A new player has to bid for a minimum of four blocks of spectrum in 1,800 MHz band or two blocks in 800 MHz band in each service area.
Earlier, there was ambiguity regarding whether a player having GSM licence can bid for CDMA spectrum. GSM and CDMA are technologies, used by telecom service providers in India to offer mobile telephony services. While, GSM service providers use 1,800 MHz and 900 MHz band, CDMA players use 800 MHz.
Besides, the Telecom Commission, which met today also finalised the terms and conditions about entry fee, net worth and equity requirements, matters relating to performance bank guarantee and financial bank guarantee for the Unified Licence (UL) that are to be issued to players that win spectrum in the auction.
The complete guidelines for the UL will be completed within three months. "The full Unified Licence regime would take some time to be implemented. We are doing it in two stages. In the first stage, decision had been taken on service area level access licences," he added.
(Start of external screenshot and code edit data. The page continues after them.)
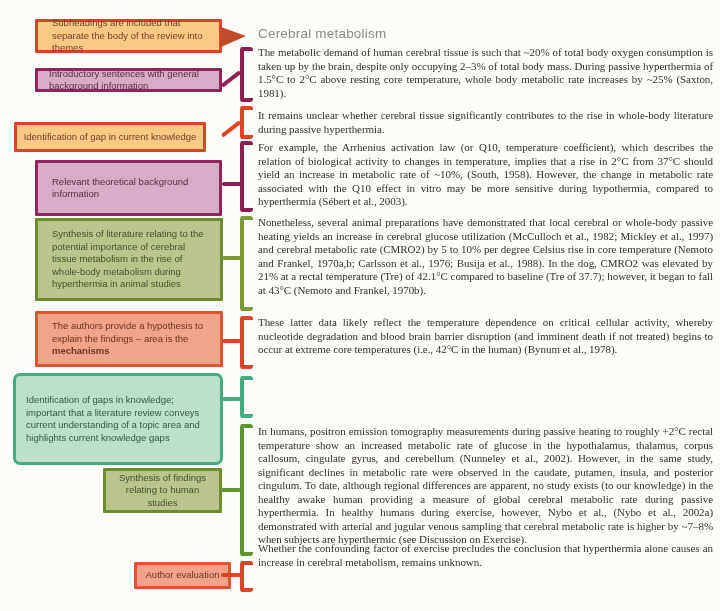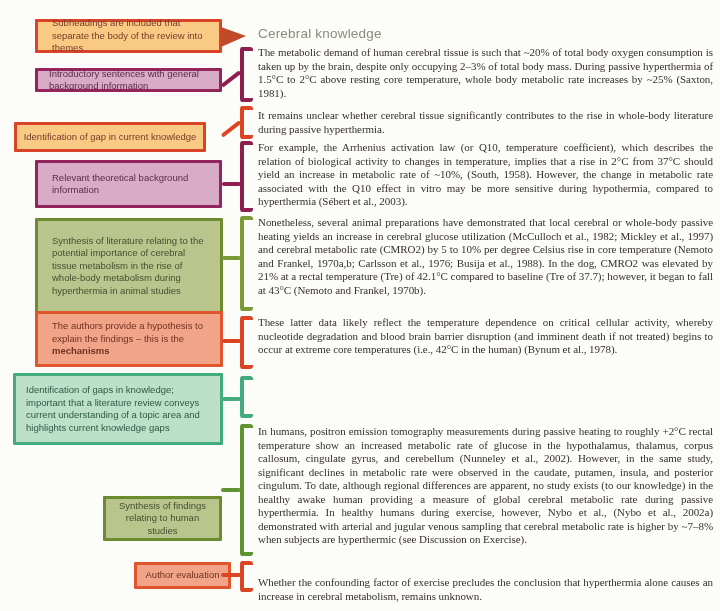--- a/index.html
+++ b/index.html
@@ -129,7 +129,7 @@
   <div class="bracket bk-green" style="top:424px; height:132px;"></div>
   <div class="bracket bk-orange" style="top:561px; height:31px;"></div>
 
-  <div class="heading">Cerebral knowledge</div>
+  <div class="heading">Cerebral metabolism</div>
 
   <p class="para" style="top:46px;">The metabolic demand of human cerebral tissue is such that ~20% of total body oxygen consumption is taken up by the brain, despite only occupying 2–3% of total body mass. During passive hyperthermia of 1.5°C to 2°C above resting core temperature, whole body metabolic rate increases by ~25% (Saxton, 1981).</p>
   <p class="para" style="top:109px;">It remains unclear whether cerebral tissue significantly contributes to the rise in whole-body literature during passive hyperthermia.</p>

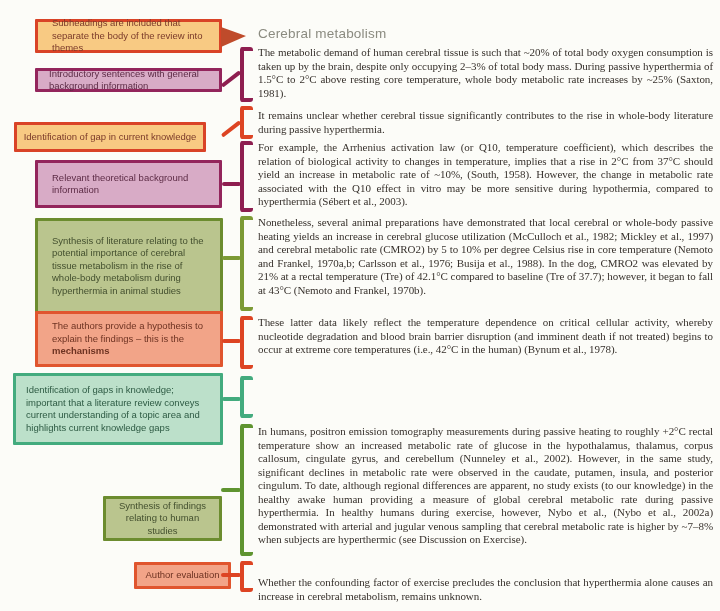--- a/index.html
+++ b/index.html
@@ -85,7 +85,7 @@
     <div class="inner t-center">Identification of gap in current knowledge</div>
   </div>
 
-  <div class="abox th-pink" style="left:35px; top:160px; width:187px; height:48px; padding:0 8px 0 14px;">
+  <div class="abox th-pink" style="left:35px; top:160px; width:187px; height:56px; padding:0 8px 0 14px;">
     <div class="inner">Relevant theoretical background information</div>
   </div>
 

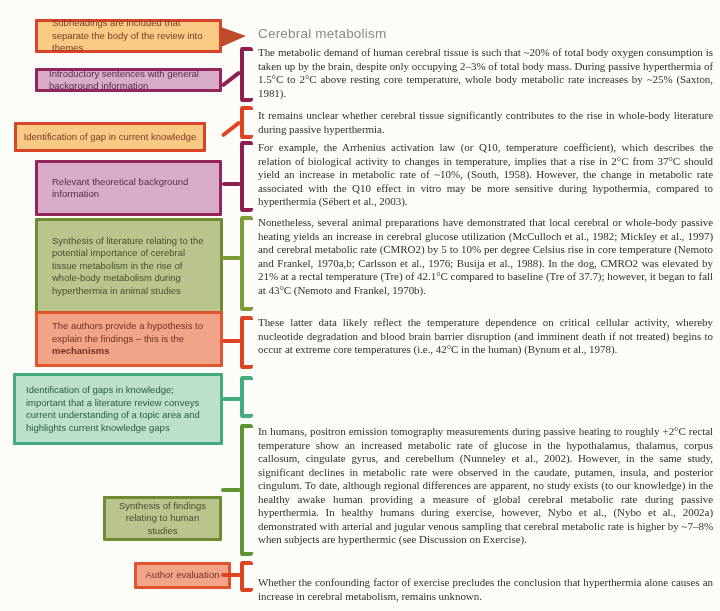--- a/index.html
+++ b/index.html
@@ -89,7 +89,7 @@
     <div class="inner">Relevant theoretical background information</div>
   </div>
 
-  <div class="abox th-olive" style="left:35px; top:218px; width:188px; height:96px; padding:0 8px 0 14px;">
+  <div class="abox th-olive" style="left:35px; top:218px; width:188px; height:83px; padding:0 8px 0 14px;">
     <div class="inner">Synthesis of literature relating to the potential importance of cerebral tissue metabolism in the rise of whole-body metabolism during hyperthermia in animal studies</div>
   </div>
 

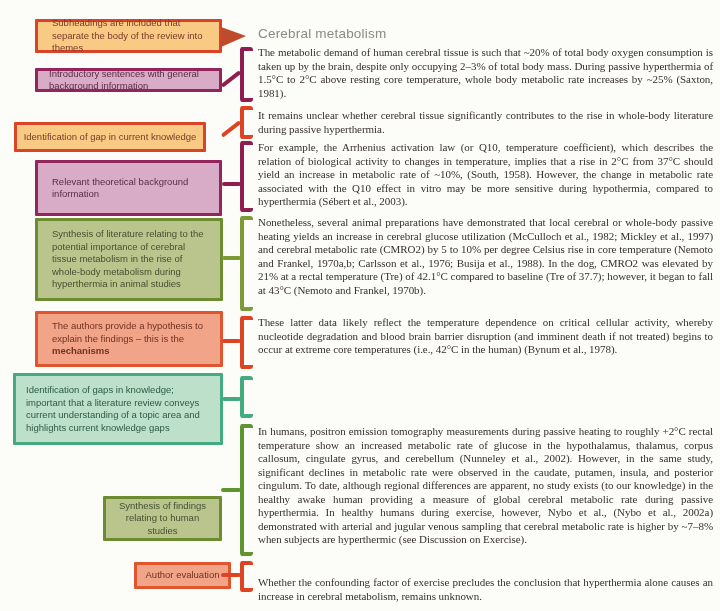--- a/index.html
+++ b/index.html
@@ -94,7 +94,7 @@
   </div>
 
   <div class="abox th-salmon" style="left:35px; top:311px; width:188px; height:56px; padding:0 8px 0 14px;">
-    <div class="inner"><span>The authors provide a hypothesis to explain the findings – this is the </span><b>mechanisms</b></div>
+    <div class="inner"><span>The authors provide a hypothesis to explain the findings – area is the </span><b>mechanisms</b></div>
   </div>
 
   <div class="abox th-mint" style="left:13px; top:373px; width:210px; height:72px; padding:0 6px 0 10px;">

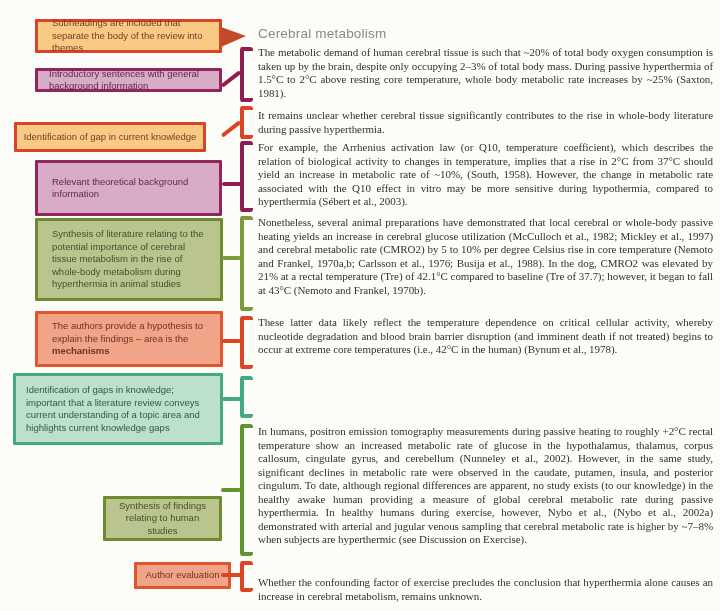--- a/index.html
+++ b/index.html
@@ -97,7 +97,7 @@
     <div class="inner"><span>The authors provide a hypothesis to explain the findings – area is the </span><b>mechanisms</b></div>
   </div>
 
-  <div class="abox th-mint" style="left:13px; top:373px; width:210px; height:72px; padding:0 6px 0 10px;">
+  <div class="abox th-mint" style="left:13px; top:373px; width:210px; height:92px; padding:0 6px 0 10px;border-radius:7px;">
     <div class="inner">Identification of gaps in knowledge; important that a literature review conveys current understanding of a topic area and highlights current knowledge gaps</div>
   </div>
 

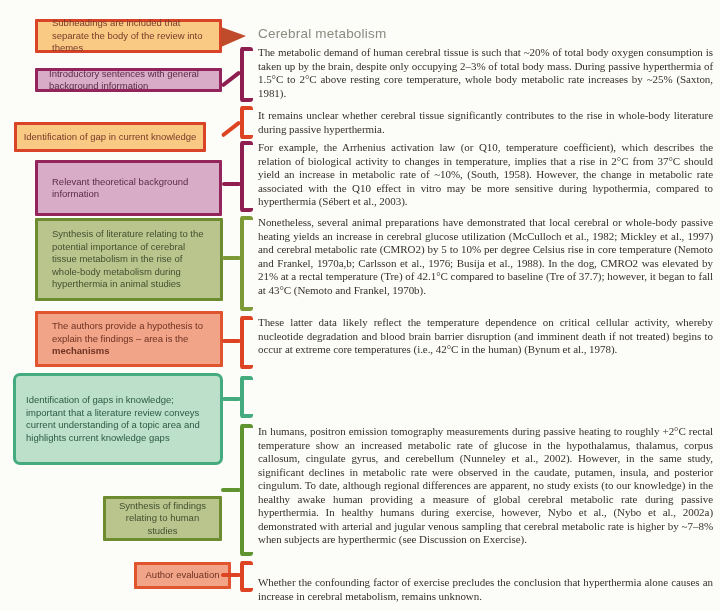--- a/index.html
+++ b/index.html
@@ -101,7 +101,7 @@
     <div class="inner">Identification of gaps in knowledge; important that a literature review conveys current understanding of a topic area and highlights current knowledge gaps</div>
   </div>
 
-  <div class="abox th-olive" style="left:103px; top:496px; width:119px; height:45px; padding:0 4px;">
+  <div class="abox th-olive" style="left:103px; top:468px; width:119px; height:45px; padding:0 4px;">
     <div class="inner t-center">Synthesis of findings relating to human studies</div>
   </div>
 

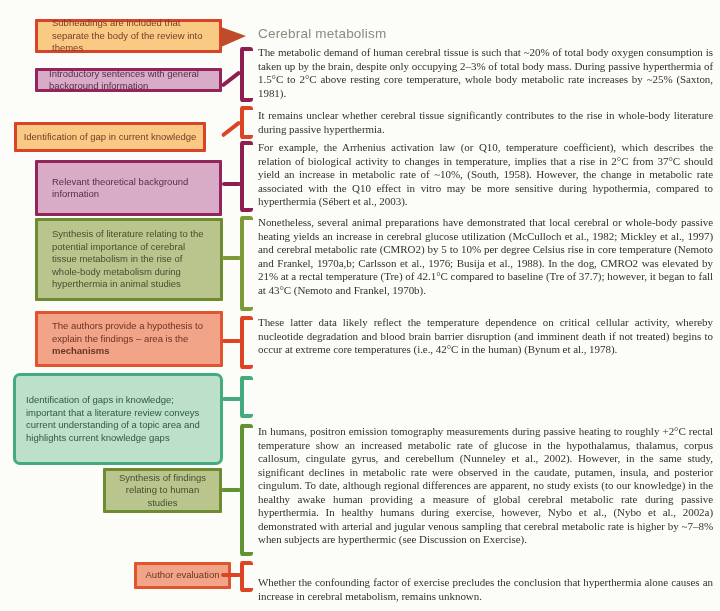--- a/index.html
+++ b/index.html
@@ -137,7 +137,7 @@
   <p class="para" style="top:216px;">Nonetheless, several animal preparations have demonstrated that local cerebral or whole-body passive heating yields an increase in cerebral glucose utilization (McCulloch et al., 1982; Mickley et al., 1997) and cerebral metabolic rate (CMRO2) by 5 to 10% per degree Celsius rise in core temperature (Nemoto and Frankel, 1970a,b; Carlsson et al., 1976; Busija et al., 1988). In the dog, CMRO2 was elevated by 21% at a rectal temperature (Tre) of 42.1°C compared to baseline (Tre of 37.7); however, it began to fall at 43°C (Nemoto and Frankel, 1970b).</p>
   <p class="para" style="top:316px;">These latter data likely reflect the temperature dependence on critical cellular activity, whereby nucleotide degradation and blood brain barrier disruption (and imminent death if not treated) begins to occur at extreme core temperatures (i.e., 42°C in the human) (Bynum et al., 1978).</p>
   <p class="para" style="top:425px;">In humans, positron emission tomography measurements during passive heating to roughly +2°C rectal temperature show an increased metabolic rate of glucose in the hypothalamus, thalamus, corpus callosum, cingulate gyrus, and cerebellum (Nunneley et al., 2002). However, in the same study, significant declines in metabolic rate were observed in the caudate, putamen, insula, and posterior cingulum. To date, although regional differences are apparent, no study exists (to our knowledge) in the healthy awake human providing a measure of global cerebral metabolic rate during passive hyperthermia. In healthy humans during exercise, however, Nybo et al., (Nybo et al., 2002a) demonstrated with arterial and jugular venous sampling that cerebral metabolic rate is higher by ~7–8% when subjects are hyperthermic (see Discussion on Exercise).</p>
-  <p class="para" style="top:576px;">Whether the confounding factor of exercise precludes the conclusion that hyperthermia alone causes an increase in cerebral metabolism, remains unknown.</p>
+  <p class="para" style="top:542px;">Whether the confounding factor of exercise precludes the conclusion that hyperthermia alone causes an increase in cerebral metabolism, remains unknown.</p>
 
 </div>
Issues related to migration of licences of existing players, refarming of spectrum and bringing telecom tower companies under the licencing regime will be decided later, in the second stage, he said.
As far as the eligibility criteria for the purpose of licence is concerned, the net worth requirement is Rs 2.5 crore per service area and entry fee is Rs 1 crore per service area for J&K and Rs 50 lakh for Northeast.
"The net worth required for the purpose of participation in the auction is Rs 100 crore per service area and Rs 50 crore for J-K and North East, this translates into a net worth requirement on a pan-India basis at Rs 2,100 crore for 22 service areas," Chandrashekhar said.
Based on these recommendations, the department of telecom would take a decision and then these would be suitably incorporated in the notice inviting application, which is going to be issued on September 28, the Secretary said.